**Data under study**
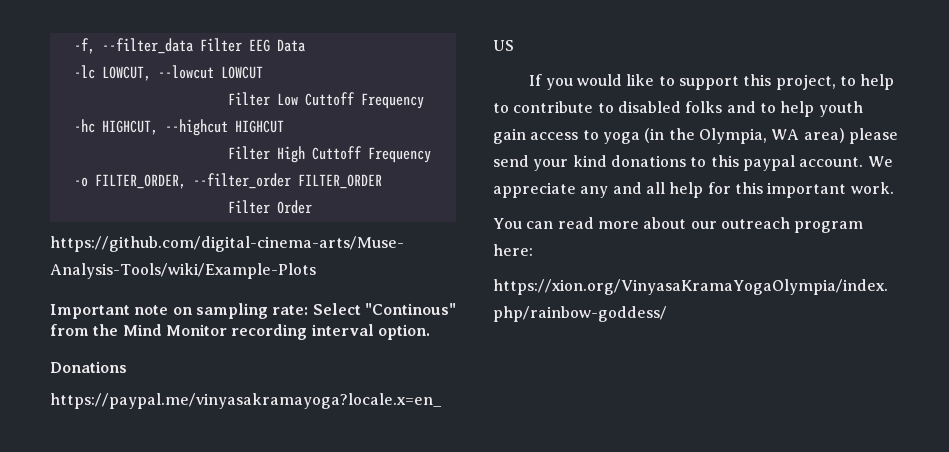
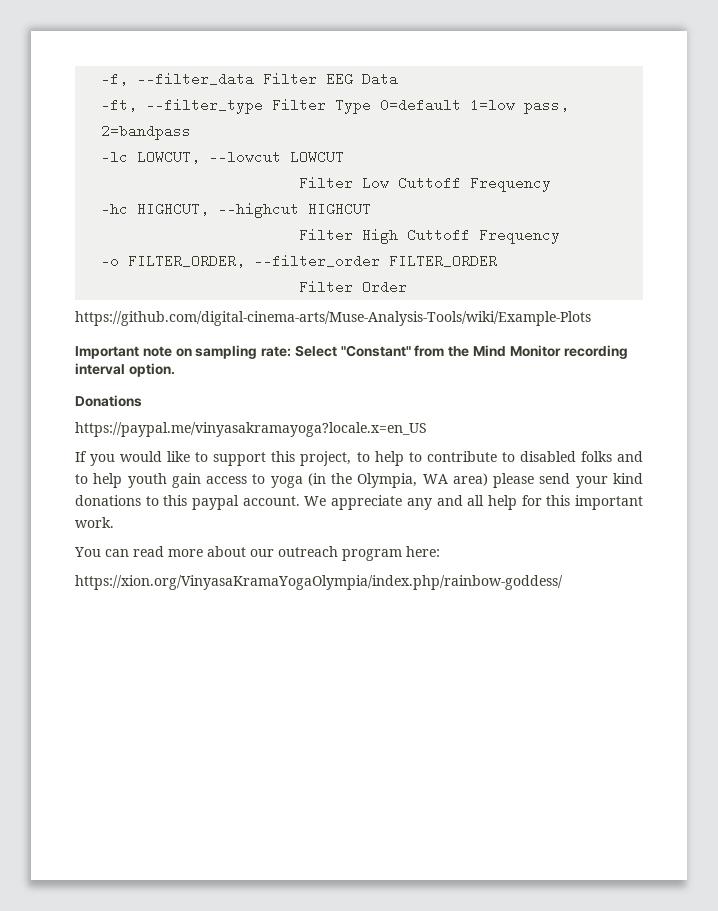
(305, 45) none -> [101,98,570,114] [101,124,192,140] // -ft, --filter_type Filter Type 0=default 1=low pass, 2=bandpass
[364,303,456,315] "Continous" -> [340,345,411,357] "Constant"

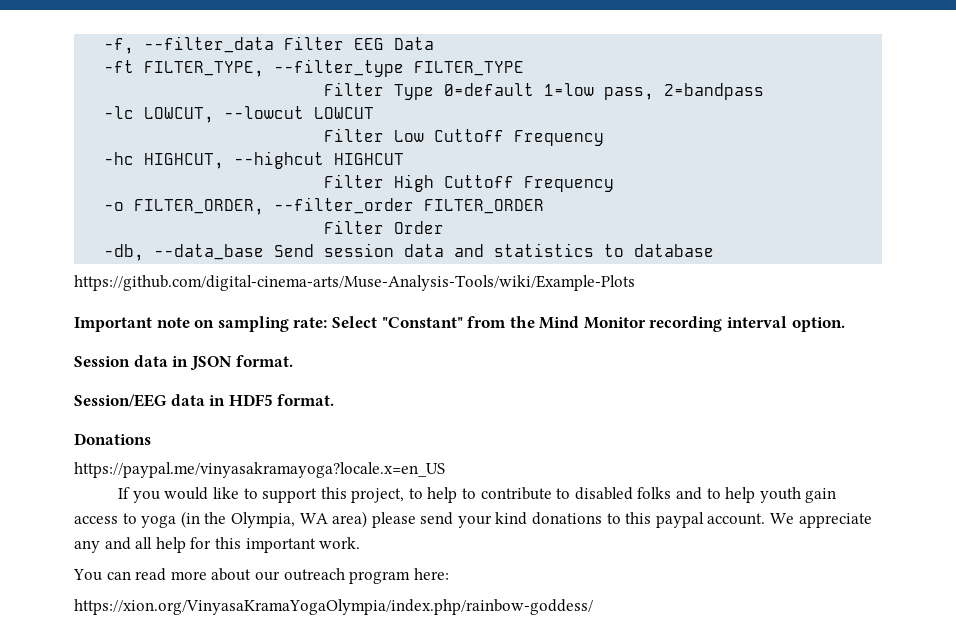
[101,98,264,114] -ft, --filter_type -> [104,59,525,77] -ft FILTER_TYPE, --filter_type FILTER_TYPE //
(408, 287) none -> [104,243,715,261] // -db, --data_base Send session data and statistics to database
(175, 370) none -> [74,355,294,371] [74,394,335,407] // Session data in JSON format. // Session/EEG data in HDF5 format.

**Aim of the task**
The reply must match the records exactly, apart from the pictures, which are left out.

**Answer to this exercise**
(305, 45) none -> [101,98,570,114] [101,124,192,140] // -ft, --filter_type Filter Type 0=default 1=low pass, 2=bandpass
[364,303,456,315] "Continous" -> [340,345,411,357] "Constant"

[101,98,264,114] -ft, --filter_type -> [104,59,525,77] -ft FILTER_TYPE, --filter_type FILTER_TYPE //
(408, 287) none -> [104,243,715,261] // -db, --data_base Send session data and statistics to database
(175, 370) none -> [74,355,294,371] [74,394,335,407] // Session data in JSON format. // Session/EEG data in HDF5 format.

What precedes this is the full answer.